Actual Intelligence

Horror movies love a good sequel.  A self-referential genre, there’s a lot of give and take and reassessing.  I may have waited a little too long to watch M3GAN 2.0, however.  I remembered the premise of M3GAN: an AI robot companion built to keep a young girl company misreads its protocol and ends up killing people.  I’d forgotten the details of how this came about, but as I watched the sequel, it started coming back.  It might’ve been best if I’d rewatched M3GAN first, but weekends are only so long and I’ve got a lot to do.  In any case, it isn’t bad.  This is sci-fi horror, but the future it foresees doesn’t seem very far off now.  So, M3GAN was destroyed at the end of the first movie.  Her maker, Gemma, has become kind of a Neo-Luddite, such as yours truly, and is advocating for control of AI by the government.  This need is underscored when a military application of M3GAN goes rogue and starts killing people.

Fighting fire with fire, Gemma decides she needs to bring M3GAN back to stop AMELIA.  After the usual chaos and action, it seems that AMELIA is going to merge with the motherboard of the first AI system built, which is now super-smart, and will then wipe out the human race.  M3GAN, however, has “learned” empathy and is able to stop AMELIA by sacrificing herself.  The film doesn’t have a clear message, although overall it seems to advocate caution regarding artificial intelligence.  On that I agree.  (Of course, we’ll need to get some kind of actual intelligence in the White House before we can consider any of this.)  This does seem less horror and more action than the original, but it goes quickly and is fairly fun to watch.
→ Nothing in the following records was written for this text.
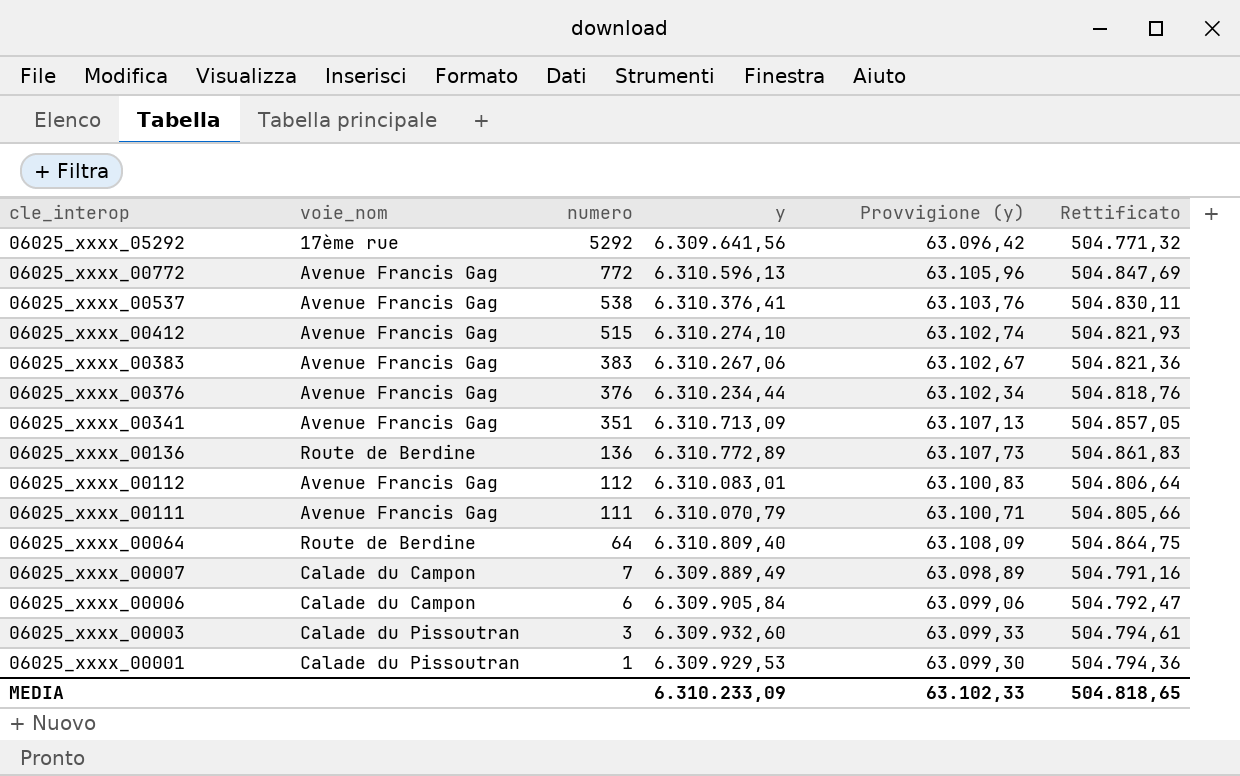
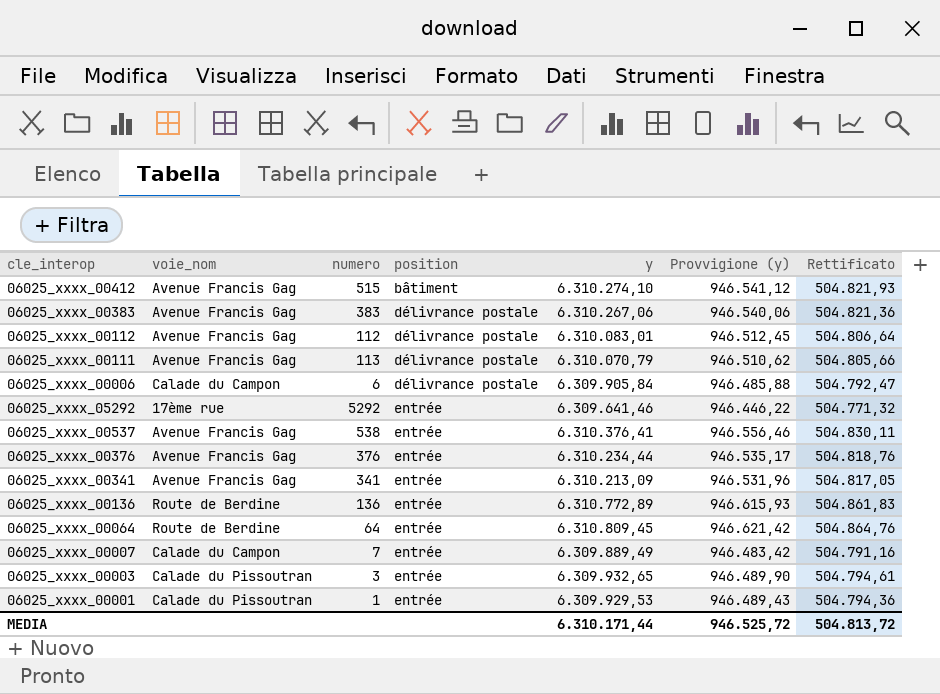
row order: cle_interop descending -> position ascending
column position | position: none -> 4
column Provvigione (y) | formula: [y] * 0,01 -> [y] * 0,15
row 06025_xxxx_00772: Avenue Francis Gag | 772 | 6.310.596,13 | 63.105,96 | 504.847,69 -> none
06025_xxxx_00111 | numero: 111 -> 113
06025_xxxx_05292 | y: 6.309.641,56 -> 6.309.641,46
06025_xxxx_00341 | numero: 351 -> 341
06025_xxxx_00341 | y: 6.310.713,09 -> 6.310.213,09
06025_xxxx_00341 | Rettificato: 504.857,05 -> 504.817,05
06025_xxxx_00064 | y: 6.310.809,40 -> 6.310.809,45
06025_xxxx_00064 | Rettificato: 504.864,75 -> 504.864,76
06025_xxxx_00003 | y: 6.309.932,60 -> 6.309.932,65
MEDIA | y: 6.310.233,09 -> 6.310.171,44
MEDIA | Provvigione (y): 63.102,33 -> 946.525,72
MEDIA | Rettificato: 504.818,65 -> 504.813,72

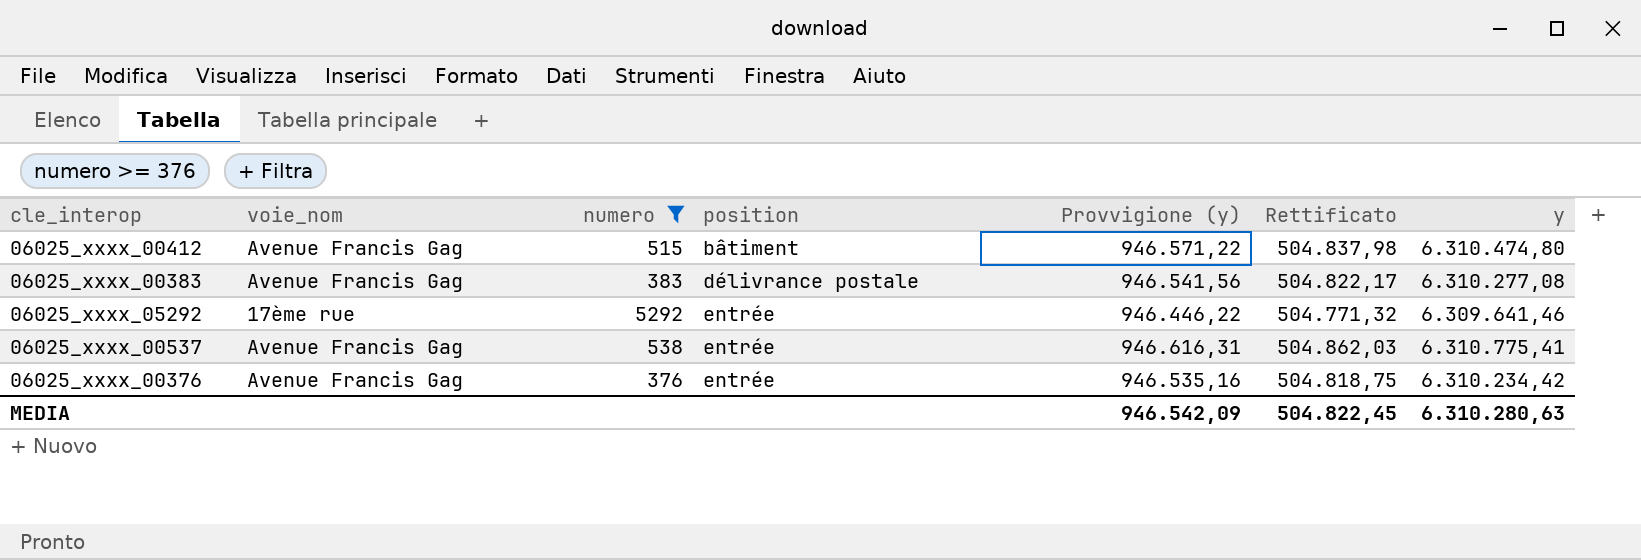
filter: none -> numero >= 376
column y | position: 5 -> 7
06025_xxxx_00412 | Provvigione (y): 946.541,12 -> 946.571,22
06025_xxxx_00412 | Rettificato: 504.821,93 -> 504.837,98
06025_xxxx_00412 | y: 6.310.274,10 -> 6.310.474,80
06025_xxxx_00383 | Provvigione (y): 946.540,06 -> 946.541,56
06025_xxxx_00383 | Rettificato: 504.821,36 -> 504.822,17
06025_xxxx_00383 | y: 6.310.267,06 -> 6.310.277,08
06025_xxxx_00537 | Provvigione (y): 946.556,46 -> 946.616,31
06025_xxxx_00537 | Rettificato: 504.830,11 -> 504.862,03
06025_xxxx_00537 | y: 6.310.376,41 -> 6.310.775,41
06025_xxxx_00376 | Provvigione (y): 946.535,17 -> 946.535,16
06025_xxxx_00376 | Rettificato: 504.818,76 -> 504.818,75
06025_xxxx_00376 | y: 6.310.234,44 -> 6.310.234,42
MEDIA | Provvigione (y): 946.525,72 -> 946.542,09
MEDIA | Rettificato: 504.813,72 -> 504.822,45
MEDIA | y: 6.310.171,44 -> 6.310.280,63

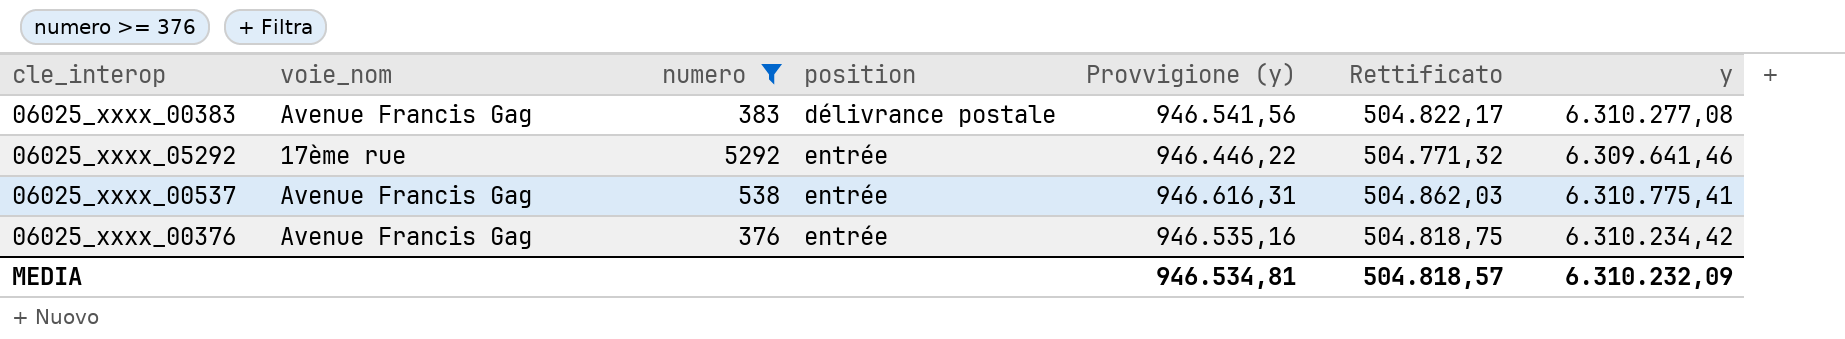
row 06025_xxxx_00412: Avenue Francis Gag | 515 | bâtiment | 946.571,22 | 504.837,98 | 6.310.474,80 -> none
MEDIA | Provvigione (y): 946.542,09 -> 946.534,81
MEDIA | Rettificato: 504.822,45 -> 504.818,57
MEDIA | y: 6.310.280,63 -> 6.310.232,09

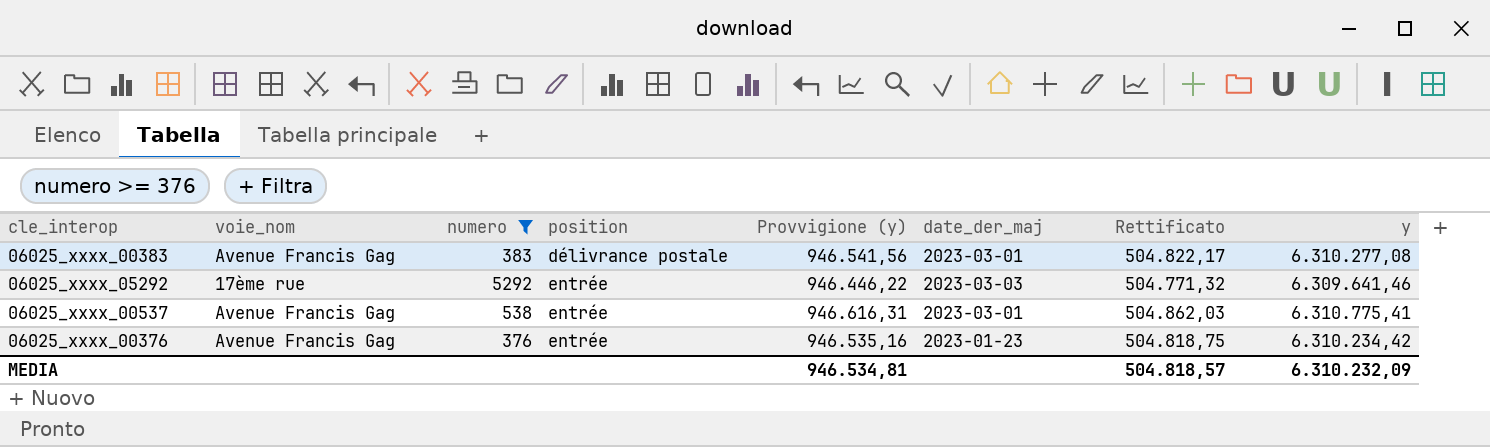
column date_der_maj | position: none -> 6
A few months before seeing this, I’d watched Companion, another AI cautionary horror movie.  A few months before that, Ex MachinaCompanion was a bit better, I think, but the original M3GAN was out of the gate first.  Ex Machina, however, was even a decade earlier.  The films are very different.  Companion is about a sex-bot and M3GAN concerns a, well, companion for a lonely young orphan.  Ex Machina is about an AI woman developed just because she can be.  She, however, can’t be controlled either.  All three films represent the zeitgeist of an underlying, lurking fear that we are really going the wrong direction with all the tech we’ve created.  All feature female robots, and none of them end well for humankind.  At least if the implications are followed through.  It might not be a bad idea to pay attention to the human creative side when thinking about Actual Intelligence.


Creepy AI Doll

We’ve all seen the killing doll horror movie before, of course.  Who hasn’t?  What makes M3GAN different is the whole artificial intelligence angle.  Okay, so you understand it’s about a killing doll, but unlike Chucky or Annabelle, M3GAN has a titanium frame and a super-advanced, wifi-connected brain.  Like generative AI, she’s able to learn on her own and even able to use her own reasoning to get around her basic programming.  Now, you’re likely smarter than me and I didn’t catch what the critics call the “campiness” to the film.  Yes, there are places that made me snicker a little, but although the killing doll premise made the results somewhat predictable, I watched it seriously.  Some websites list it as horror comedy, while others prefer sci-fi thriller.  Nevertheless, it isn’t really that funny.  And there’s a cautionary element to it.

Funki, a Seattle-based toy company, is always trying to stay ahead of the competition.  Animatronic toys are the rage, and Gemma (brilliant choice to have a female mad scientist here) is a visionary programmer.  She wasn’t expecting, however, to become her niece’s guardian after Gemma’s sister was killed in an accident.  The M3GAN prototype was already underway, but Gemma kicks it into high gear to help make up for her own lack of parenting skills.  M3GAN becomes her niece’s companion—soulmate, even—and since the two are bonded with biometrics, her protector.  Bullies, lend me your ear; you don’t want to mess with a girl who has an android as a bestie.  And nosey neighbors, fix that hole in your fence.  Or at least curb your dog.

Instead of I, Robot this is more like You, Robot.  There is a wisdom to the othering that goes on here because none of us know in what kind of reasoning generative IA might engage.  In real life computers have been discovered communicating with one another in a language that their programmers couldn’t read.  We’re all biological, however, and thinking, as we know it, involves many biological factors.  Logic is part of it, but it’s not the whole story.  So techies who idolize Spock and his lack of emotion feel that they can emulate thinking by making it a set of algorithms.  My algorithms lead me to watch horror films out of a combination of curiosity and a need for therapy.  Where does a computer go for therapy?  The internet?  Well, you might find some good advice there, but don’t be surprised if it comes at you with a paper-cutter sword in the end.  You’ve been warned.